Raw data (raw reads) in fastq format were first processed using WriteFQ software. At the same time, Q20, Q30 and GC content of the clean data were calculated. All the downstream analyses were based on the high-quality clean data (clean data). The clean data were mapped to the chicken reference genome (GRCg6a) using the STAR alignment tool (v.2.7.6a), and gene expression quantified as TPM (transcripts per million) using Kallisto (v.0.44.0) software. Spearman correlations were calculated across the 10 skeletal muscles. DEGs were identified using DEseq 2 (v.1.30.1)15 based on the read count data. Significant DEGs were screened with a false discovery rate < 0.05 and |log2 fold change| > 1 as cutoffs.

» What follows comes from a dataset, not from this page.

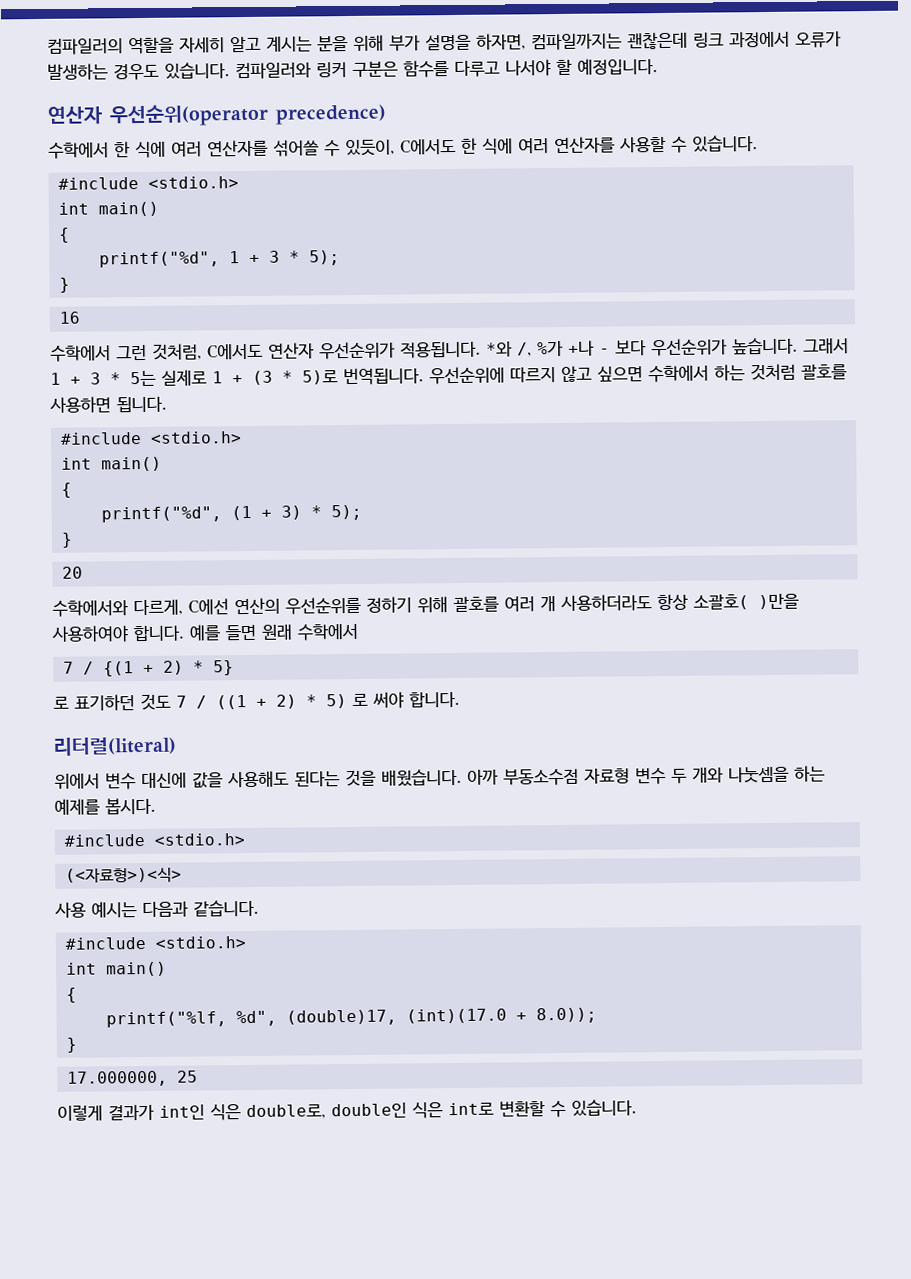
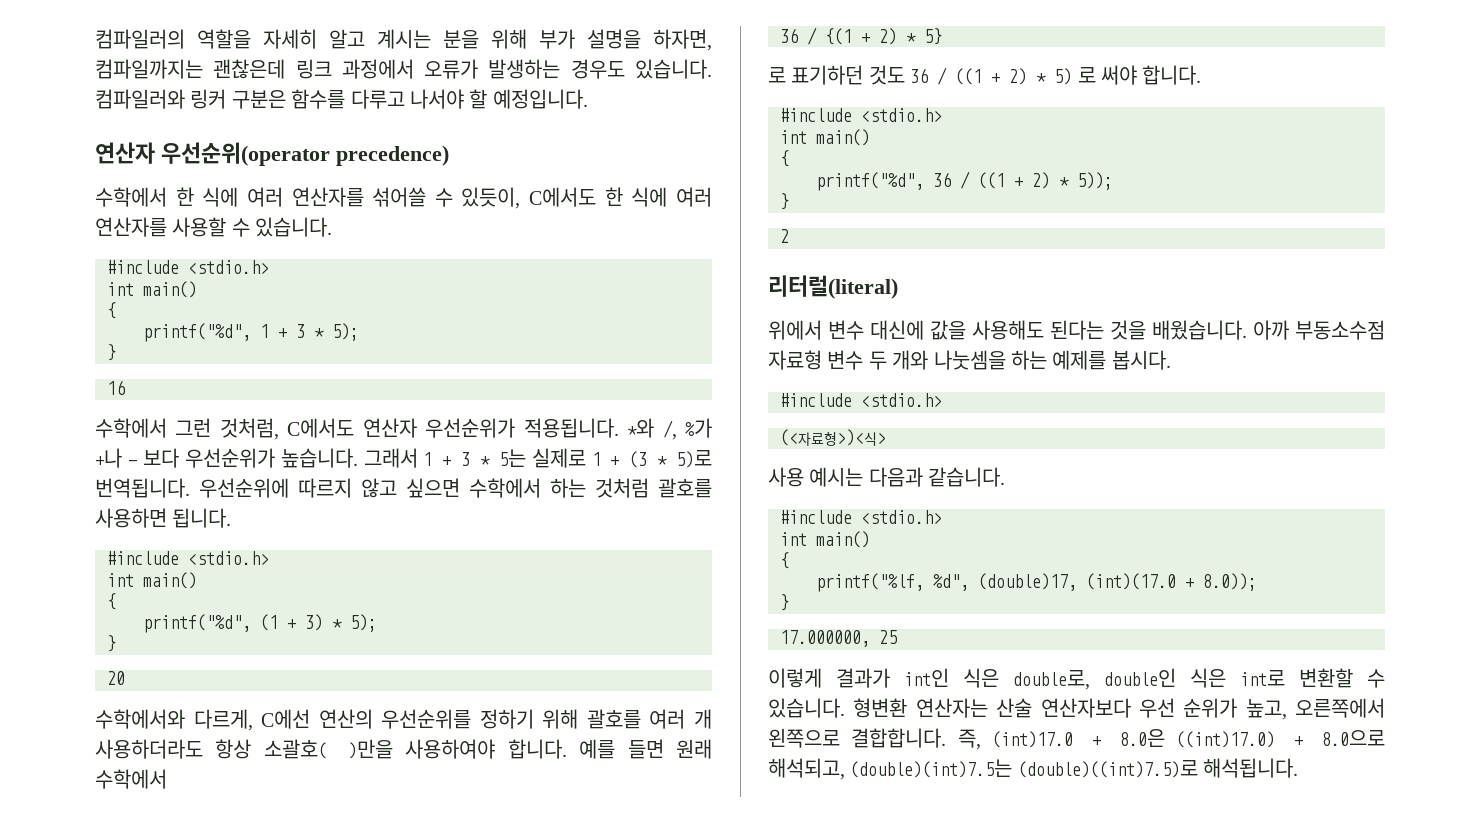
[63,661,75,674] 7 -> [780,28,798,43] 36
[176,695,187,708] 7 -> [910,68,929,83] 36
(460, 699) none -> [780,108,942,122] [780,129,870,146] [780,150,789,167] [816,171,1113,191] [780,193,789,210] [780,229,789,243] // #include <stdio.h> // int main() // { // printf("%d", 36 / ((1 + 2) * 5)); // } // 2
(637, 1107) none -> [853,698,1385,720] [768,728,1385,750] [768,758,1299,780] 형변환 연산자는 산술 연산자보다 우선 순위가 높고, 오른쪽에서 왼쪽으로 결합합니다. 즉, (int)17.0 + 8.0은 ((int)17.0) + 8.0으로 해석되고, (double)(int)7.5는 (double)((int)7.5)로 해석됩니다.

Functional enrichment analysis

Functional enrichment analyses were performed using Metascape (http://metascape.org)16 with default parameters. Chicken genes were converted to human orthologs, and the target gene lists were uploaded as inputs for enrichment. We chose human (Homo sapiens) as the target species, and enrichment analysis was performed against all genes in the genome as the background set, with the biological process (BP) of Gene Ontology (GO) as the functional test set. Only GO terms with a P value < 0.01 and annotated to ≥2 genes were considered significant.

Histological analysis

Fresh skeletal muscles were mounted in optimal cutting temperature compound (Sakura) by flash freezing in liquid nitrogen, and 10-μm thick sections cut using a cryosectioning machine (NX-50; Thermo Fisher Scientific). Hematoxylin and eosin (H&E) staining was conducted according to routine protocols17. For succinate dehydrogenase (SDH) staining, slides were incubated in SDH staining solution for 35 minutes at 37 °C and then washed in distilled water. Three images per section and six sections from each chicken were analyzed. Micrographs were obtained using a slide scanner (BX61VS; Olympus) and diameter and cross-section area (CSA) were analyzed using Image Pro Plus software (v.6.0). In SDH-stained sections, dark fibers were identified as type I and manually colored red. Conversely, the other myofiber regions were colored green using Photoshop software (v.21.0.0). Then, type I myofiber areas and other fibers were identified using Image J software (v.1.52).

Statistical analyses

All results in Fig. 2b were expressed as the mean ± SD. The significance of the difference was calculated by a one-way analysis of variance (ANOVA) with Duncan’s post-hoc test in Fig. 2g. The Wilcoxon rank-sum test was used for difference analysis in Fig. 2e,f, P < 0.05 was considered significant.

Data Records

The RNA-Seq data of chicken skeletal muscles have been deposited into the National Center for Biotechnology Information (NCBI) SRA database (Experiments for SRP374834) under BioProject accession number PRJNA83734518.

Technical Validation

Sequencing quality control

A total of 418.4 Gb of clean sequence was generated from 58 libraries with an average of 7.4 Gb for each sample. Mapping the clean data to the chicken reference genome (GRCg6a) using STAR alignment, showed that the number of raw sequence reads per sample ranged from 23.97 to 18.32 million, with an average of 22.64 million and an average input read length of 300 bp (2 × 150 bp). Uniquely mapped reads averaged 20.31 million, representing 89.69% of the total average reads. A heatmap of correlation showed high reproducibility within biological replicates (Spearman’s r > 0.80) (Fig. 3a; Supplementary Table 1). Interestingly, anatomical neighbors generally exhibited more similar patterns of expression than muscles from arbitrarily paired anatomical regions (Fig. 3b).

Usage Notes

These datasets will provide valuable information for understanding muscle fiber characteristics of White Plymouth Rock chickens. Furthermore, these data can be used as a model for heterogeneity analysis between tissues with similar properties. We only observed the mRNA profiles of White Plymouth Rock chickens, which is a fast-growing breed; however, these data can be used to comprehensively compare fast and slow growing chicken breeds (such as slow growing native chicken breeds) or between broilers and hens.